2. Le tomboroma (qui signifie le « gardien des lois ») : c’est une sélection d’une dizaine d’hommes reconnus pour leur probité morale mais aussi par leur force physique parmi les sept familles de Damaro. C’est à ce groupe que toutes les activités d’ordre public sont confiées (creuser les tombes, les travaux publics, champêtres et sociaux). Ils sont aussi chargés de réclamer toutes les amendes. Les réfractaires sont publiquement sanctionnés au vu et au su de toute la communauté. Certains sont attachés au BOIS des mauvais légitimes hommes (wörô koron siri kroman), d’autres doivent fournir en réparations des bœufs, des moutons, des chèvres, des coqs….Ces Tomborona sont souvent aidés dans la mise en œuvre de leur tâche par les Sèrè (voir l’article sur les Séré)

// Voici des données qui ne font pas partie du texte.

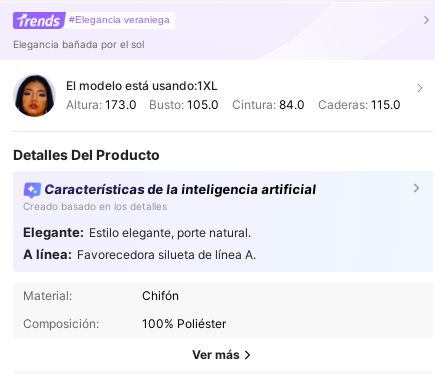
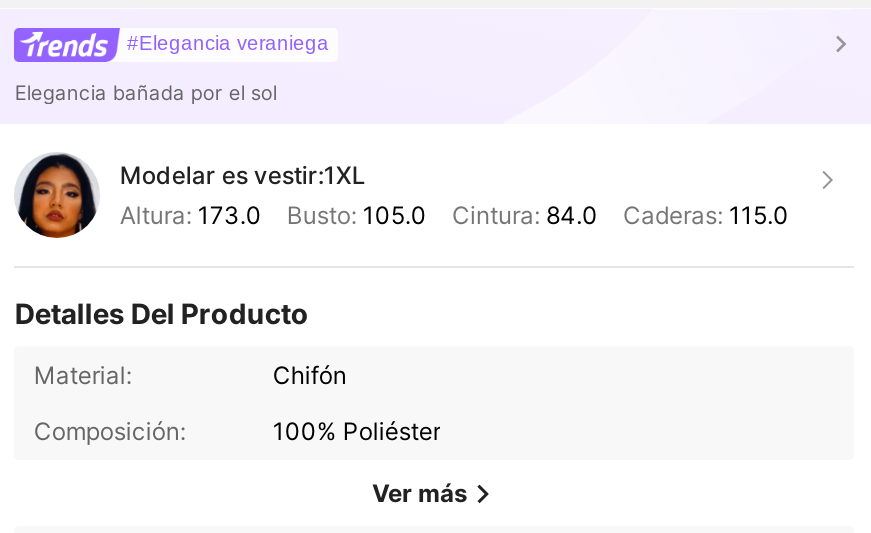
[66,78,218,93] El modelo está usando:1XL -> [120,159,366,189] Modelar es vestir:1XL
[23,181,317,262] Características de la inteligencia artificial | Creado basado en los detalles | Elegante: Estilo elegante, porte natural. | A línea: Favorecedora silueta de línea A. -> none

3. Le Mousso dèkrou signifie le » bureau des femmes » : dans la société traditionnelle de Damaro, les femmes n’avaient pas de parole, surtout quand les hommes prenaient des décisions. Qu’elles soient consentantes ou pas, leur devoir était s’y conformer. Aujourd’hui, leur avis compte davantage qu’auparavant. Le bureau des femmes est respecté et craint non seulement par les hommes, mais aussi par les femmes elles-mêmes. La présidente est la personne la plus influente de Damaro, même plus que le Sous-Préfet et le Maire. Ce bureau est composé d’une présidente entourée par des conseillères (2 à Damaro I et 2 à Damaro II) et deux femmes chargées de rappeler à l’ordre les femmes ayant tendance à fauter appeler policières. Les femmes prennent des décisions qui ne sont contrôlées et sanctionnées que pour elles-mêmes. Par exemple, les injures grossières sont interdites entre les co-épouses : toute contrevenante se verra boudée par les autres femmes du village et sa chambre sera mouillée par l’eau sale apportée par chacune des femmes, elle ne pourra plus aller au marché. Si la femme ne s’engage pas publiquement à demander pardon dans les 24h qui suivent ces premières actions, elle sera déshabillée et lavée publiquement.